EmbedAnything is a high-performance embedding library built in Rust by StarlightSearch. Like rustfuzz, it uses Rust under the hood — making it a natural pairing for maximum performance.

🦀 Rust-Native Built with Candle — no PyTorch dependency
🧠 Multi-Backend Candle (HuggingFace) + ONNX Runtime
📄 File Ingestion Embed PDFs, text, markdown, images, audio directly
🔀 Dense + Sparse BERT, Jina, SPLADE, ColPali and more
🌊 Vector Streaming Concurrent file processing + inference pipeline
pip install embed-anything
# or: uv add embed-anything

1. HybridSearch with Dense Embeddings

Embed your corpus with EmbeddingModel from HuggingFace, then use HybridSearch for 3-way retrieval (BM25 + fuzzy + dense):

import embed_anything
from embed_anything import EmbeddingModel
from rustfuzz.search import Document, HybridSearch

# Rust-native model via Candle — no PyTorch needed
model = EmbeddingModel.from_pretrained_hf(
    model_id="sentence-transformers/all-MiniLM-L6-v2",
)

docs = [
    Document("Apple iPhone 15 Pro Max 256GB", {"brand": "Apple"}),
    Document("Samsung Galaxy S24 Ultra",      {"brand": "Samsung"}),
    Document("Google Pixel 8 Pro",            {"brand": "Google"}),
    Document("Apple MacBook Pro M3 Max",      {"brand": "Apple"}),
    Document("Sony WH-1000XM5 Headphones",    {"brand": "Sony"}),
]

# Embed the corpus
texts = [d.content for d in docs]
embed_data = embed_anything.embed_query(texts, embedder=model)
embeddings = [item.embedding for item in embed_data]
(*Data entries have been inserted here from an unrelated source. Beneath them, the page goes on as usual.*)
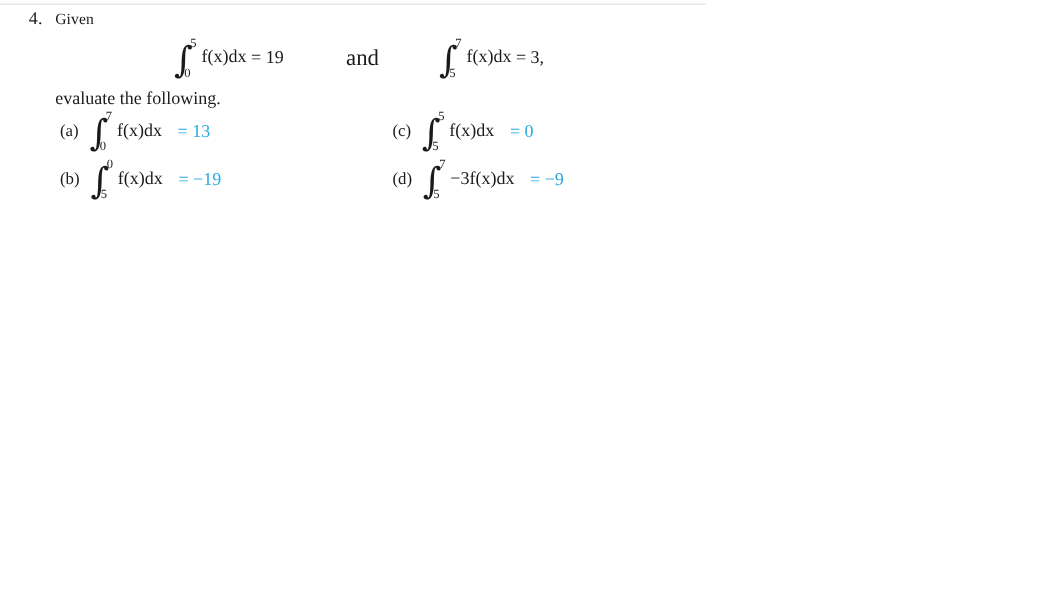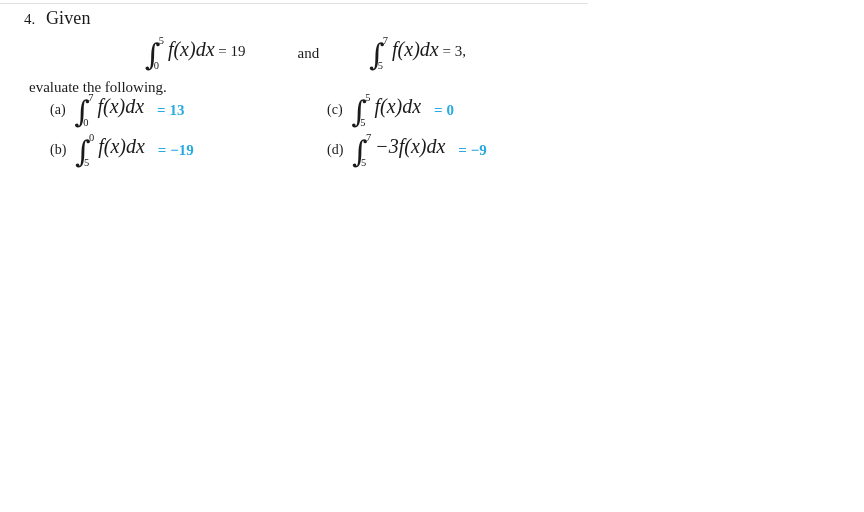"Given" .stem-text { font-size: 18px -> 13px }
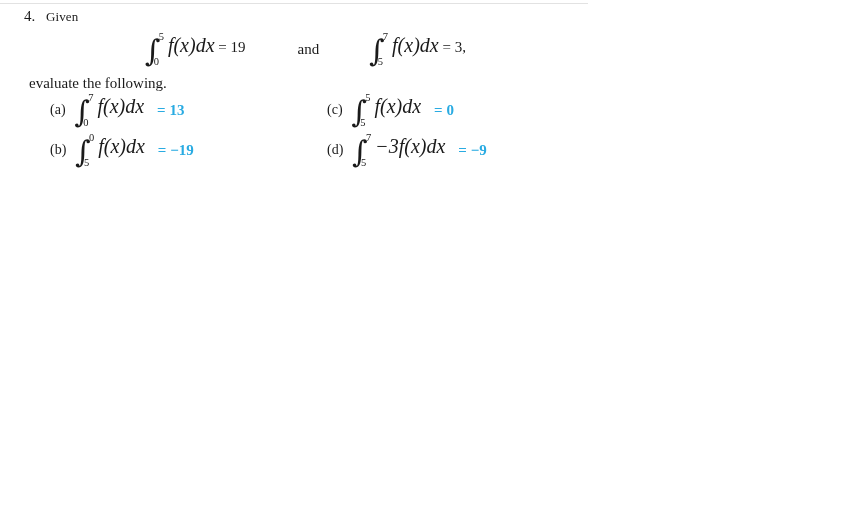"f(x)dx" .integrand { font-size: 20px -> 15px; font-style: italic -> none }
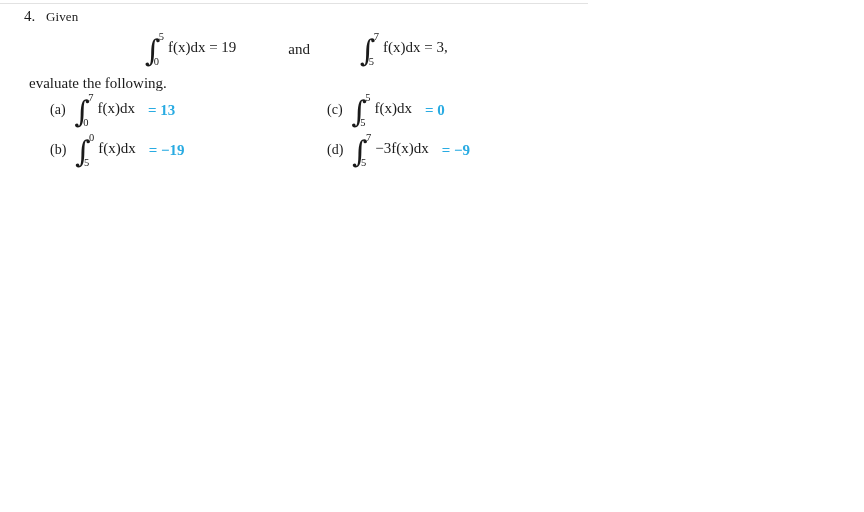"and" .conj { font-size: 15px -> 19px }
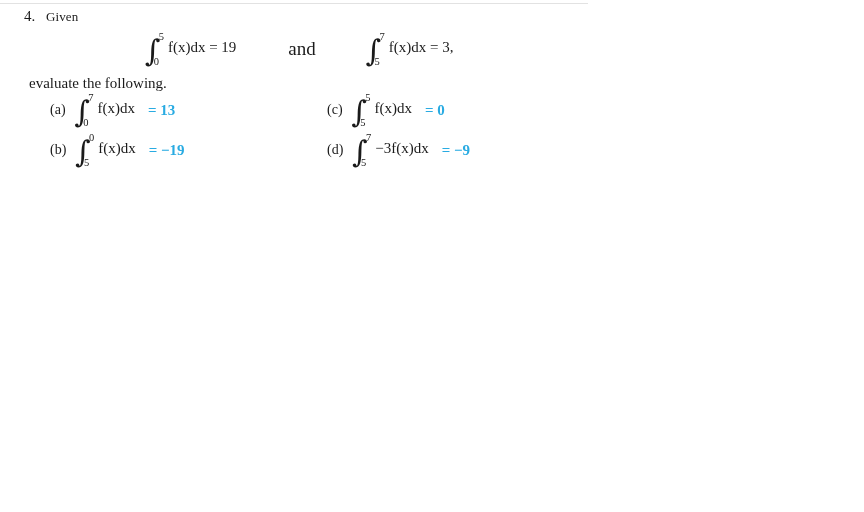"evaluate the following." .evaluate { padding-left: 29px -> 46px }
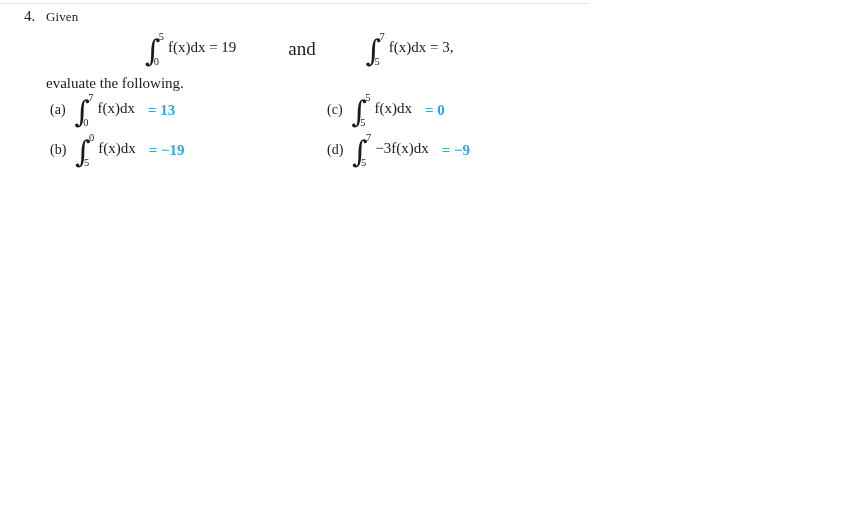"= 13" .part-answer { font-weight: bold -> none }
# Build 3-way hybrid index
hs = HybridSearch(docs, embeddings=embeddings)

# Search — handles typos (fuzzy), keywords (BM25), and meaning (dense)
query = "wireless noise cancelling headset"
query_emb = embed_anything.embed_query([query], embedder=model)[0].embedding

for text, score, meta in hs.search(query, query_embedding=query_emb, n=3):
    print(f"  [{score:.6f}] [{meta['brand']}] {text}")

Why this works: the query "wireless noise cancelling headset" has zero keyword overlap with "Sony WH-1000XM5 Headphones" — BM25 alone would miss it. The dense embedding captures the semantic similarity.


2. Callback-Based Auto-Embedding

Use the embedding callback pattern so HybridSearch automatically embeds queries — no manual embed_query calls needed:

import embed_anything
from embed_anything import EmbeddingModel
from rustfuzz.search import HybridSearch

model = EmbeddingModel.from_pretrained_hf(
    model_id="sentence-transformers/all-MiniLM-L6-v2",
)

# Define a callback: texts → dense vectors
def embed_fn(texts: list[str]) -> list[list[float]]:
    results = embed_anything.embed_query(texts, embedder=model)
    return [r.embedding for r in results]

corpus = [
    "Python is a popular programming language",
    "Rust provides memory safety without garbage collection",
    "Machine learning models require large datasets",
    "Docker containers simplify application deployment",
]

# Callback: embeddings generated at init AND at each .search() call
hs = HybridSearch(corpus, embeddings=embed_fn)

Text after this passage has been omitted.